And it’s time for media to put the same spotlight on all forms of hate.

HBO’s Vice News program will begin airing a documentary tonight (8/16) that promises to take an unflinching look at the white supremacist terror movement. The program will include interviews with white supremacists and footage recorded during the explosive and fateful events of the previous several days in Charlottesville, Va.

HBO has put an extended preview of tonight’s episode on YouTube.  I urge you to watch it, but be warned that it is shocking material that could be considered NSFW and unsuitable for younger children.

This is important and timely journalism from HBO.  It’s very likely that a large number of Americans are unaware that the views espoused by the subject of this piece are anything more than throwaway dialogue for historical fiction.  Those who say that the best way to banish these idea is to apply the Voldemort defense — “don’t speak their name because it gives them more power” — are wrong.  More light.  More shame.  More perspective on how small they are compared to the largeness of those who disagree with them.

Vice should also assign a team to compile a similar unvarnished, unfiltered perspective of groups that the left is now holding up as heroes who are in fact not heroes at all.

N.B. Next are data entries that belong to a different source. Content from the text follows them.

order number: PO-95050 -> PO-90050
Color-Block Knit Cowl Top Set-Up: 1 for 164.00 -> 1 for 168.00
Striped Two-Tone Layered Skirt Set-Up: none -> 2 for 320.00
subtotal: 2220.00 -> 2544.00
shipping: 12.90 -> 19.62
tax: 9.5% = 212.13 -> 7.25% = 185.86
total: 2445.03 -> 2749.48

A primary role of the press in a free society is to raise an alarm when threat to the greater society surface.  The mainstream national media is doing an excellent job running the siren about the boldness of white supremacists and neo-Nazis. They are, so far, doing a fairly awful job when it comes to sounding the alarm about any hate rising in the left.

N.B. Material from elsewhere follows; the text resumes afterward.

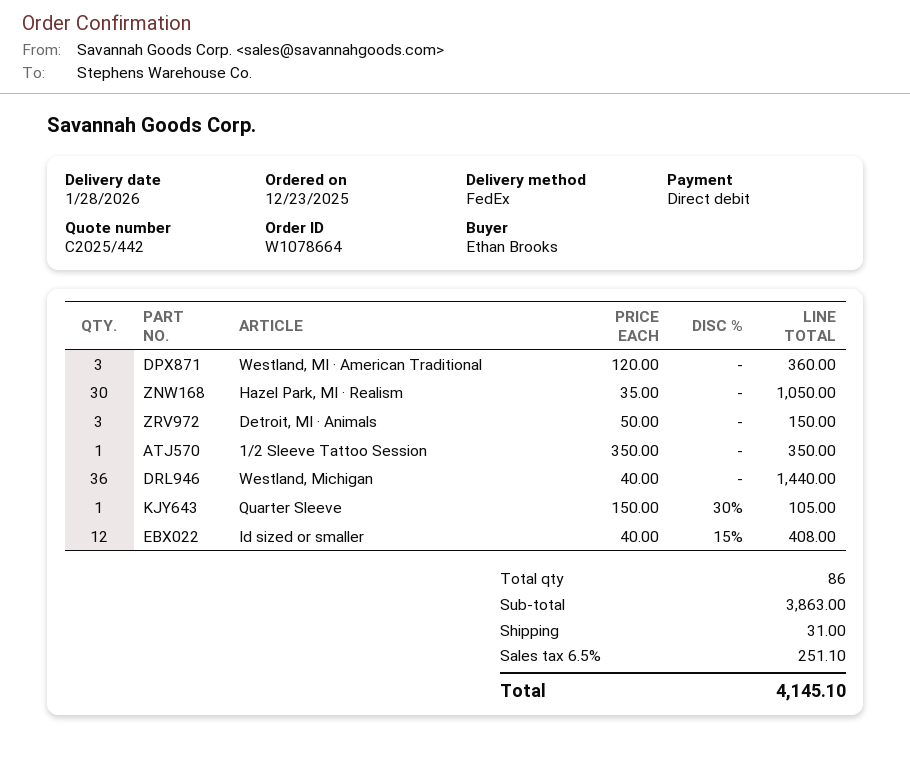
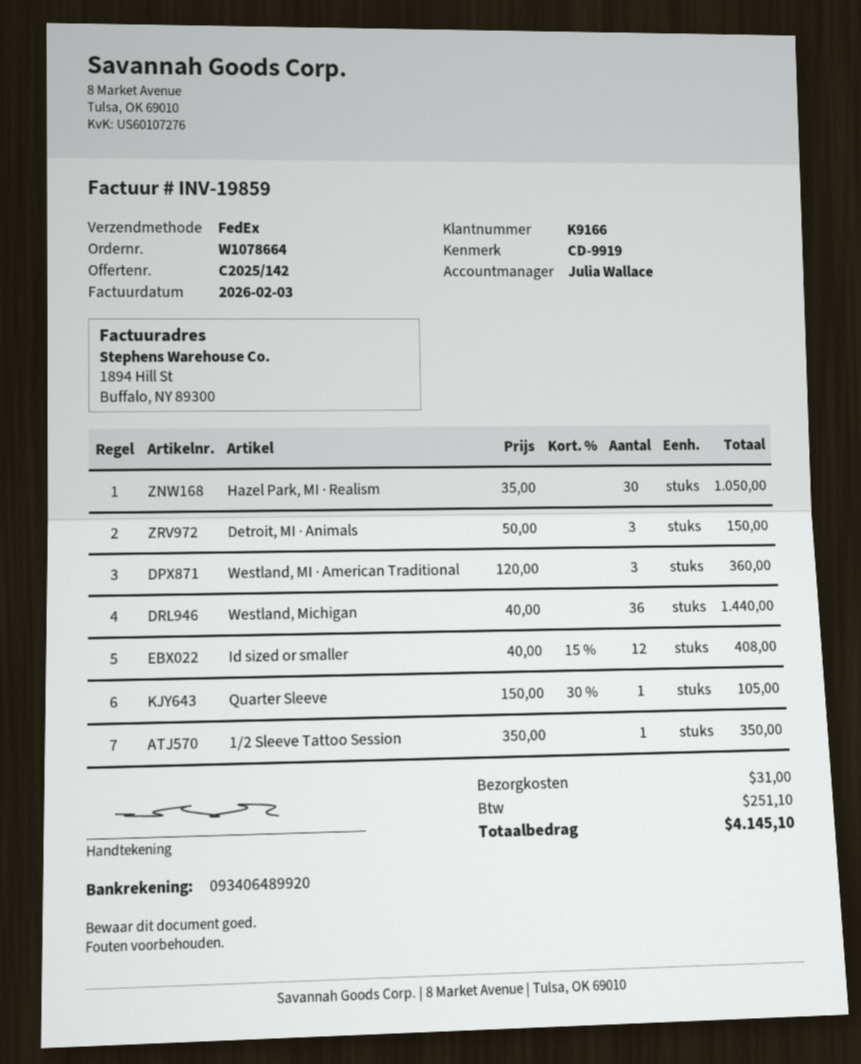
quote number: C2025/442 -> C2025/142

In fact, the same righteous charge leveled by nearly every mouth talking on CNN Tuesday at Pres. Donald Trump, that his remarks to the press on that day drew inaccurate and immoral equivalencies between white supremacists and antifa thugs that were warring on the ground in Charlottesville, could also apply to their chorus of outrage.  The president’s equivalency wasn’t just immoral, they cried, it was invalid and false to its core because white supremacists are stand for hate, and antifa is about standing up to hate.  Compounding their flawed logic was a wave of social media posts welcoming antifa into the club of heroes that includes U.S. soldiers who fought and died to defeat fascism in World War II.

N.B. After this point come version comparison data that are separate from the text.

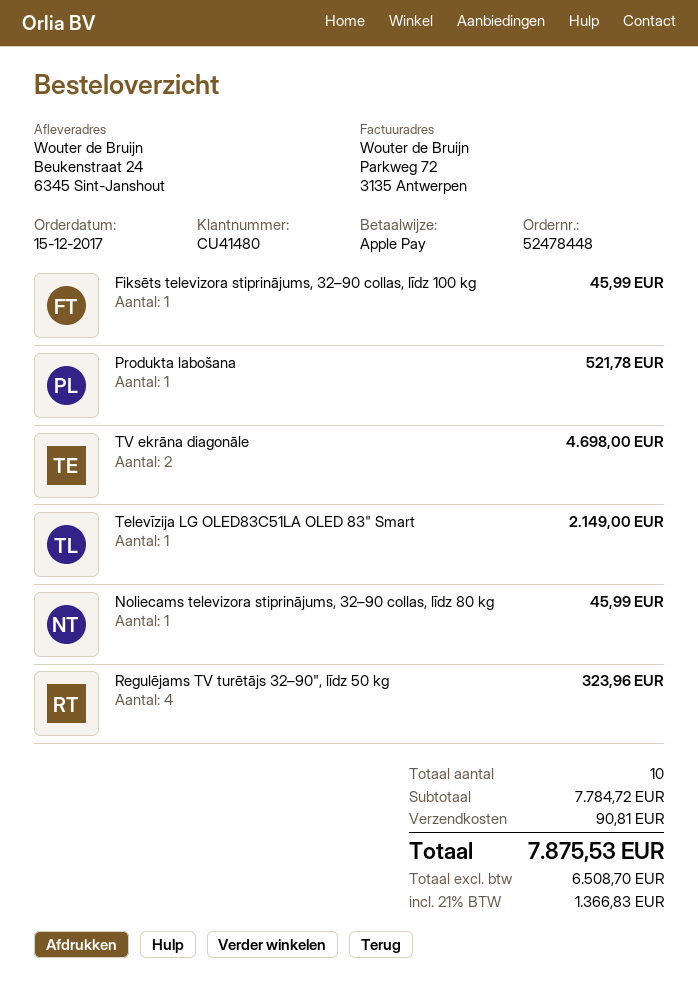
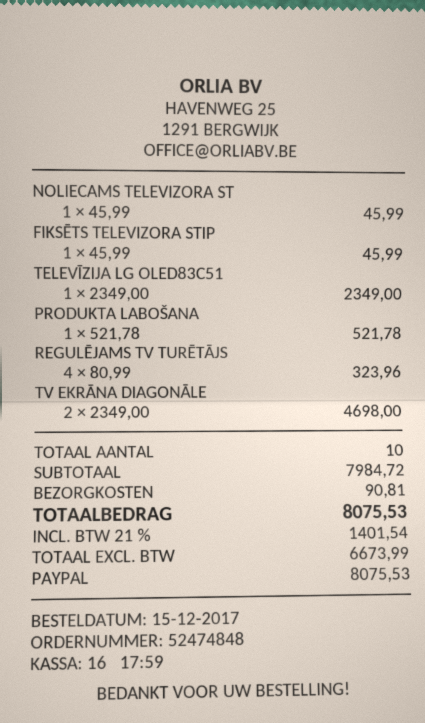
order number: 52478448 -> 52474848
payment method: Apple Pay -> PayPal
Televīzija LG OLED83C51LA OLED 83" Smart: 1 for 2149.00 -> 1 for 2349.00
subtotal: 7784.72 -> 7984.72
net: 6508.70 -> 6673.99
tax: 21% = 1366.83 -> 21% = 1401.54
total: 7875.53 -> 8075.53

(Local coverage in cities like Seattle, Portland, and even Berkeley, where the have been face-to-face with left-wing anarchists and antifa thugs tends to be much less afraid to call a spade a spade, or a nail-studded two-by-four a weapon, as is often the case. Direct experience is a potent ingredient in producing honest journalism.)

The problem is that if we’re going to be a society that really does seek to guard itself against hate, it won’t work for the media to be so exclusionary about what it will allow to be labeled hateful.

Whether hatred coalesces like an oily choking smoke cloud around race-based hate or class-based hate, white supremacy or Marxism, really matters less than the hard truth that each of these hate groups targets for demolition the same common set of core values: freedom, equality and tolerance of different opinions.  These hate groups descend from lines of virulent thought that have stacked up staggering body counts.  The fact that they and other opposing groups on the extreme wings are at war with each other shouldn’t trick us, and especially the wise sages in the media, into being stuck with only one white hat and one black hat to use in talking about them.